Polo first originated in Persia in 600 B.C. and is one of the oldest recorded team sports in history.
Polo is also one of the fastest ball sports in history. Outdoor grass polo features four riders per team each atop a highly trained polo pony galloping across fields measuring 300 yards long.


Originally used as a training exercise for cavalry troops, the strategic game resembles military tactics. While the sport has adapted throughout time, the core concepts remain the same.


Polo quickly spread throughout Persia, Arabia, China, and Japan. It arrived in India in the thirteenth century, and the subcontinent is home to one of the oldest polo clubs still in existence, the Kolkata (formerly Calcutta) Polo Club, established in 1862. As colonization touched different corners of the globe, nations around the world adopted the fast-paced sport. Today it is played in more than 100 countries. It is most popular in Argentina, England, and the United States, where more than half of the world’s polo players live.


In 1869, an English officer organized the first polo game in England. By the 1870s the first official rules of the game were formulated in India.
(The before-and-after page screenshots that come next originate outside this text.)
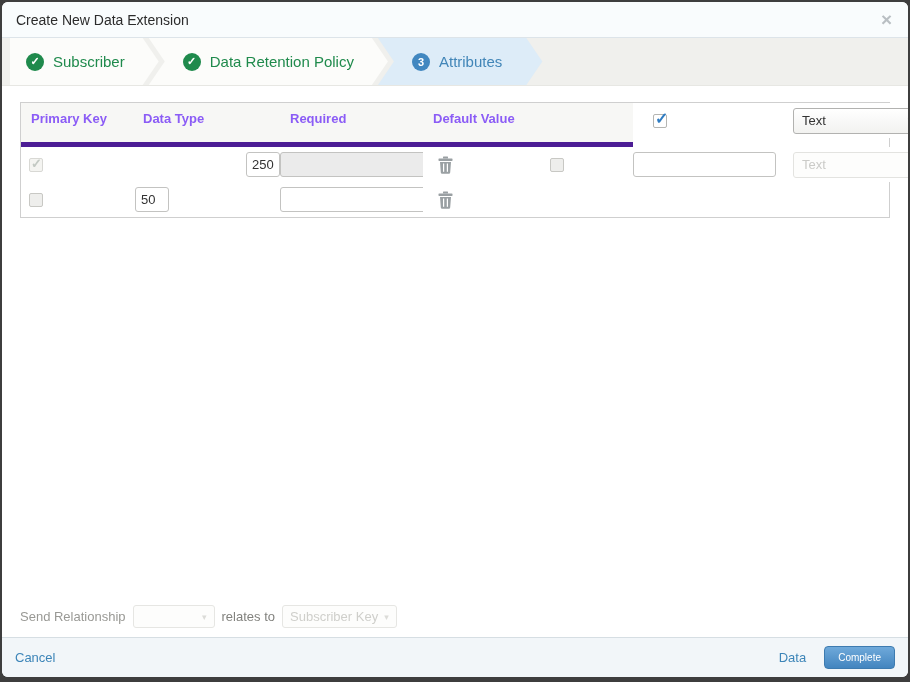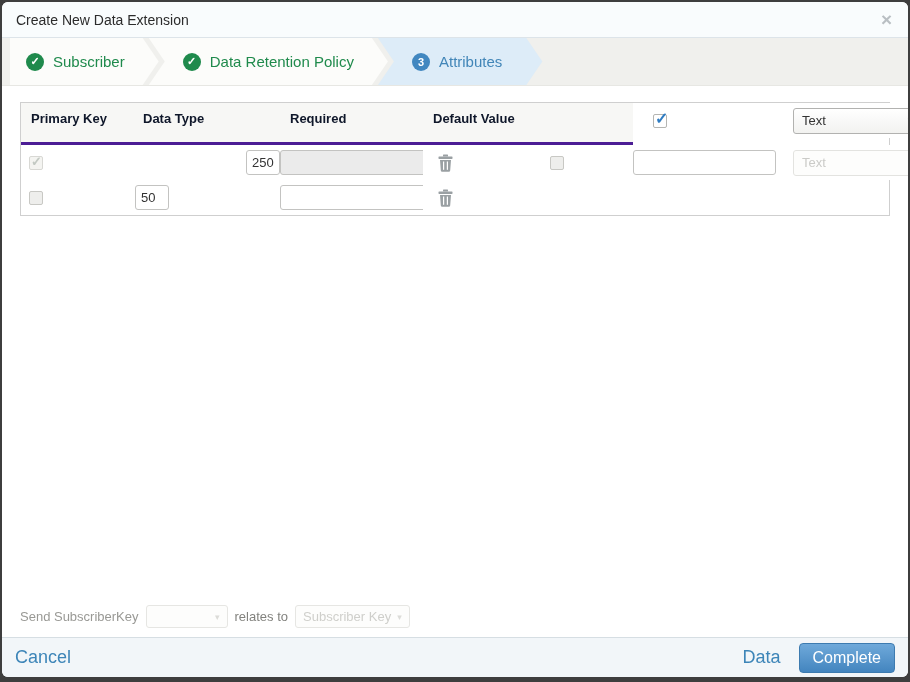--- a/index.html
+++ b/index.html
@@ -67,8 +67,8 @@
     grid-template-columns:112px 147px 143px 107px 103px 160px 1fr;
   }
   .th {
-    background:#f7f7f5; border-bottom:3px solid #4c1d95;
-    font-size:13px; font-weight:bold; color:#0f172a;
+    background:#f7f7f5; border-bottom:5px solid #4c1d95;
+    font-size:13px; font-weight:bold; color:#8b5cf6;
     padding:8px 0 16px 10px; white-space:nowrap;
   }
   .td {

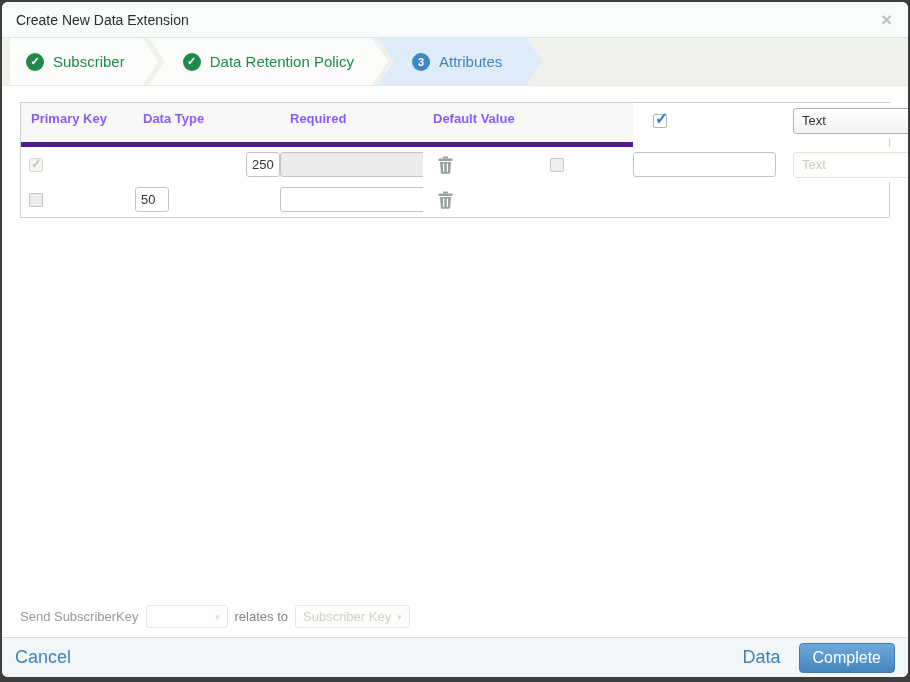--- a/index.html
+++ b/index.html
@@ -238,7 +238,7 @@
     </div>
 
     <div class="send-rel">
-      <span class="lbl-gray">Send SubscriberKey</span>
+      <span class="lbl-gray">Send Relationship</span>
       <div class="sr-select sr-select-1">
         <span></span>
         <span class="caret">▾</span>

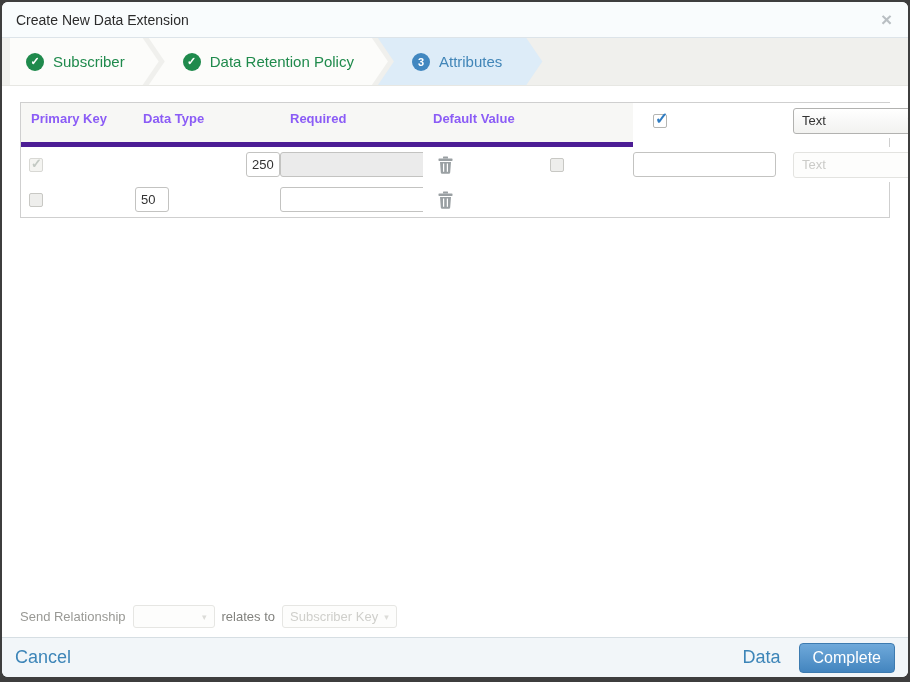--- a/index.html
+++ b/index.html
@@ -132,7 +132,7 @@
     flex:0 0 40px; background:#f2f6f9; border-top:1px solid #d6dee3;
     display:flex; align-items:center; padding:0 13px;
   }
-  .link { color:#3d85b8; font-size:18px; text-decoration:none; cursor:pointer; }
+  .link { color:#3d85b8; font-size:13px; text-decoration:none; cursor:pointer; }
   .footer .spacer { flex:1; }
   .btn-complete {
     margin-left:18px;

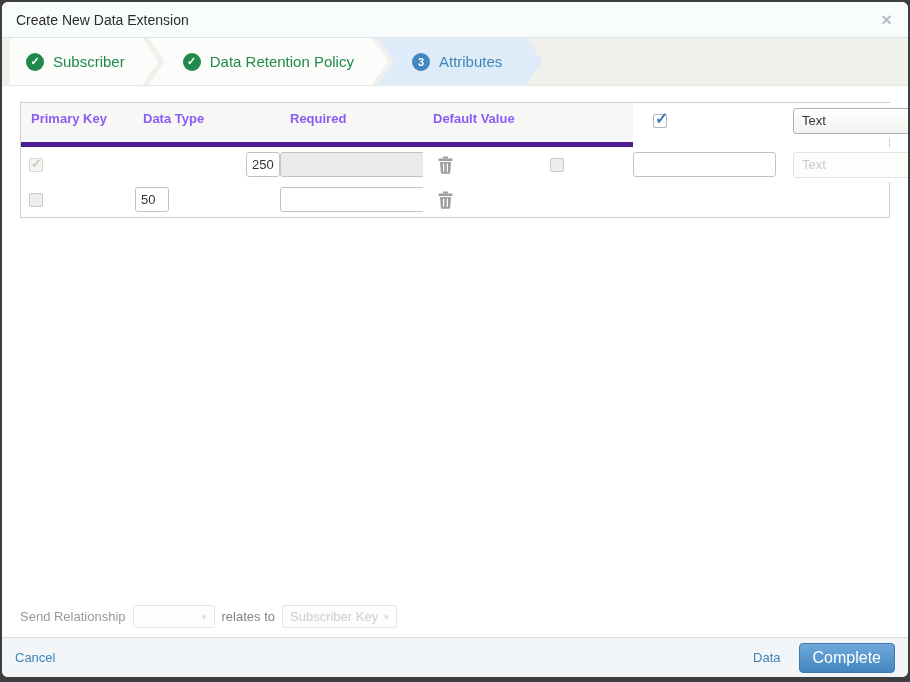--- a/index.html
+++ b/index.html
@@ -138,7 +138,7 @@
     margin-left:18px;
     background:linear-gradient(#6fa9da,#4385bf);
     border:1px solid #3d7bb0; border-radius:4px;
-    color:#fff; font-size:16px; font-family:"Liberation Sans", sans-serif;
+    color:#fff; font-size:10px; font-family:"Liberation Sans", sans-serif;
     padding:5px 13px; cursor:pointer;
   }
 </style>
The game then traveled from England to New York City in 1876, and the United States Polo Association (USPA) was founded in 1890. With the creation of the USPA, the rules in the United States were standardized, which allowed the sport to grow even more quickly.


Nicknamed the “Sport of Kings,” polo has been a fixture in Palm Beach County for the last several decades. The area gained its footing within the international polo scene with the opening of the Gulfstream Polo Club in 1923. Fast-forward nearly 100 years and Wellington is now a mecca for winter polo play and equestrian competitions.